By Amer Malik
LAHORE: Doctors have advised people against immediate cooking and improper preservation of meat of sacrificial animals during the Eid-ul-Azha to avoid infectious and fatal diseases among people, especially patients with diabetes, liver, renal, kidney, cardiac, hepatitis and high blood pressure complications.
The doctors have stressed moderation in eating meat of sacrificial animals on Eid-ul-Azha, so as to keep health of all family members in perfect condition. They, however, said meat of sacrificial animals, which is the purest as compared with mutton or beef available in markets throughout the year, was usually full of nutrition, hence, curing most of the diseases and was good for health, if eaten in moderation.
Talking to The News, Dr Zafar Iqbal, Professor of Medicine and Gastroenterologist in the Sheikh Zayed Hospital, Lahore, said people, particularly those having the heart and hepatitis diseases, should carefully use the meat of sacrificial animals, which could otherwise prove harmful to them.

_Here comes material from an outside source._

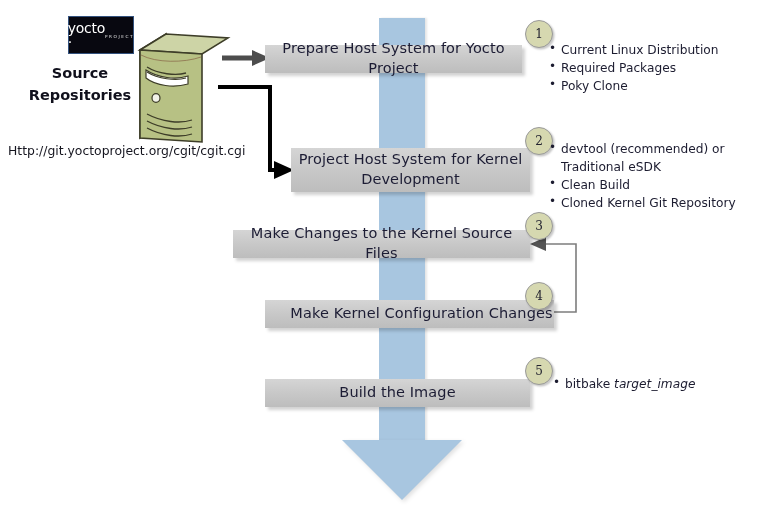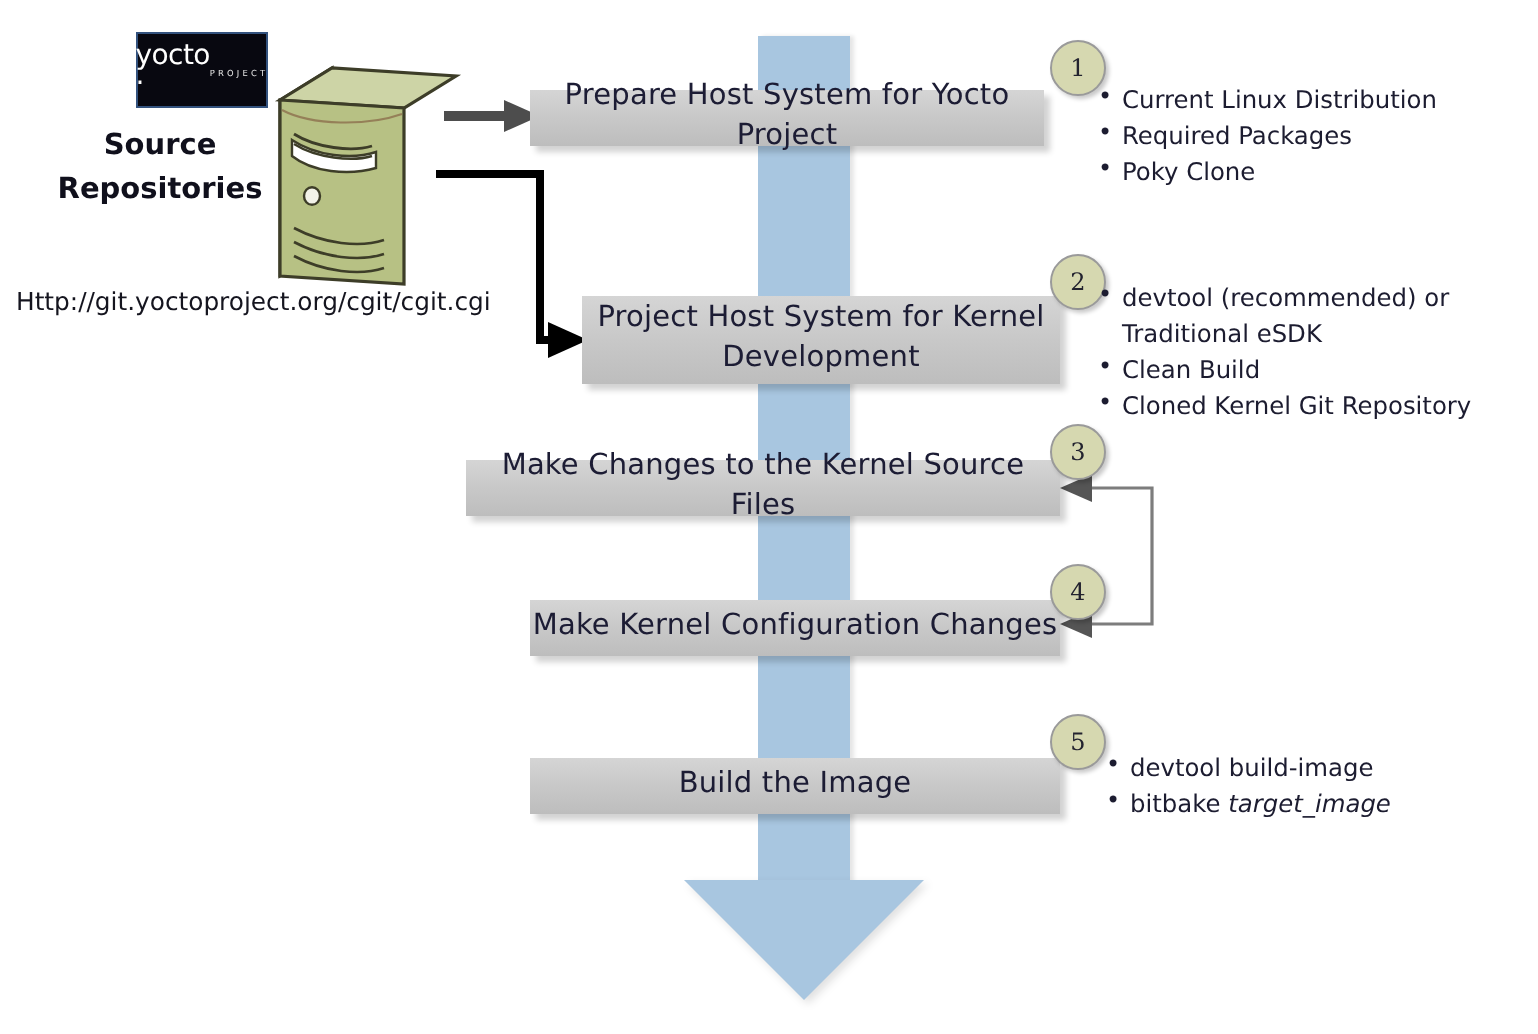"Make Kernel Configuration Changes" #box4 { padding-left: none -> 24px }
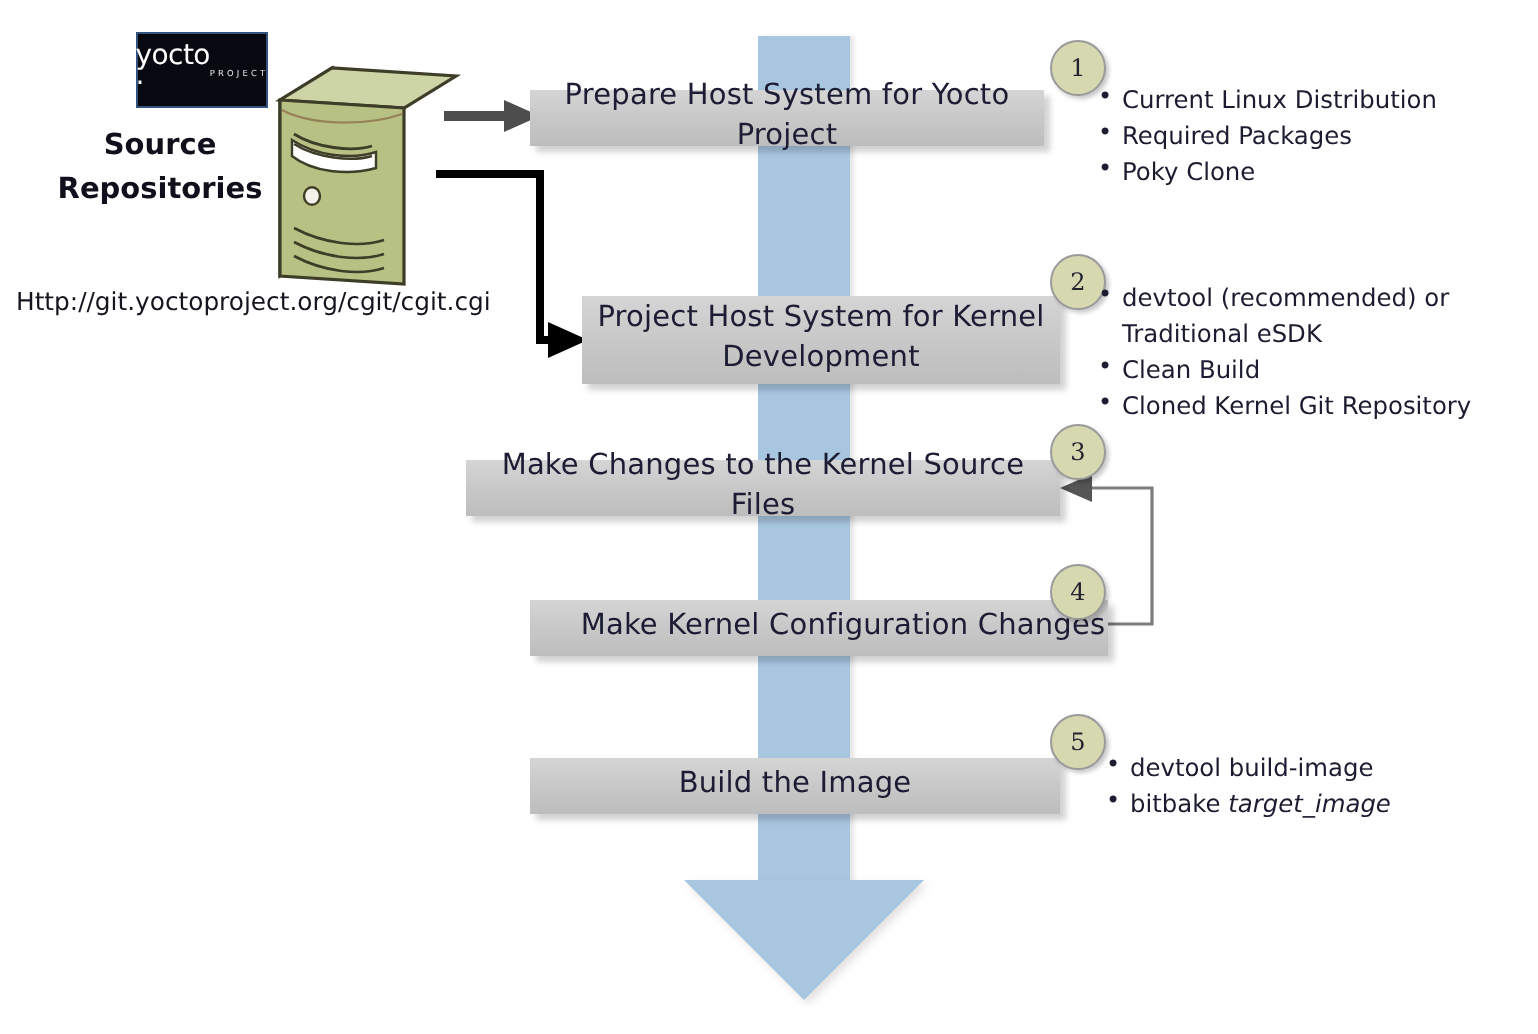"devtool build-image" li { html: <li>devtool build-image</li> -> none }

He prohibited the people from immediately cooking meat of sacrificial animals soon after slaughtering, saying it could cause infectious diseases, which could affect one’s lungs, stomach and cause high fever. He advised people to keep the meat of sacrificial animals at least for six hours in open air for its proper dehydration of blood and moisture before cooking or placing it in deep freezer.
Dr Zafar said meat should be properly cooked, as half-baked meat could cause infectious diseases, including fever, typhoid and stomach diseases. During barbecue, he said, people should be particularly conscious, as meat in most of the cases remained uncooked at its centre where there was concentration of germs, which could cause typhoid.
“Meat overdose can be dangerous for people with liver disorders as well as patients of hepatitis and jaundice,” he said, adding that extra intake of meat could increase blood circulation to stomach among cardiac patients and result in ischemic heart diseases.
“Diabetic patients should avoid more meat as sacrificial animals’ fats contain nine caloric/grams and the sugar level can shoot up,” he said.
He added that people should be careful while defrosting frozen meat, which should be put in lukewarm at least for six hours and kept in microwave oven for 45 minutes to kill germs within the frosted meat to avoid diseases.
Dr Shahid Malik from the Institute of Public Health, Lahore, said that during the Eid-ul-Azha, meat of animals, including goat, cow, sheep and camel, which is known as red meat, was eaten in abundance. He said red meat was rich in high biological value (HBV) protein.
Dr Shehla Akram, a nutritionist, said both mutton and beef were A-class protein providers and high in nutritional value. She said the importance of meat could not be denied, adding that animal protein should form at least 18 to 20 per cent of our diet, which improved the hemoglobin level and strengthened muscles of body.
Dr Naveed Akhtar, a lecturer in the Meat Technology at the University of Veterinary and Animal Sciences, Lahore, said meat was a complete medium for microorganisms, so it was a precious diet for human consumption. “After sacrifice, meat should be kept at a cool place before freezing, because it undergoes rigor mortis phenomenon after slaughtering.
This phenomenon does not complete at freezing temperature and meat becomes rigid,” he said and added that repeated freezing and thawing for cooking should be avoided. Dr Akhtar said meat could be stored in freezers for a long time but it would lose the water present in it called wheep or drip in meat terminology, which changed its flavour.
Dr Babar Sabzwari, a dental specialist, advised people to brush their teeth after every meal to remove meat particles entangled within their teeth. “The use of dental floss or thread is advisable to remove meat particles within teeth,” he said.
Council for Herbal Physicians Secretary-General Hakim MA Khalid said camel meat cured fever, pain, hepatitis-C and urine diseases and also served as a general tonic for the neurological weakness of human body.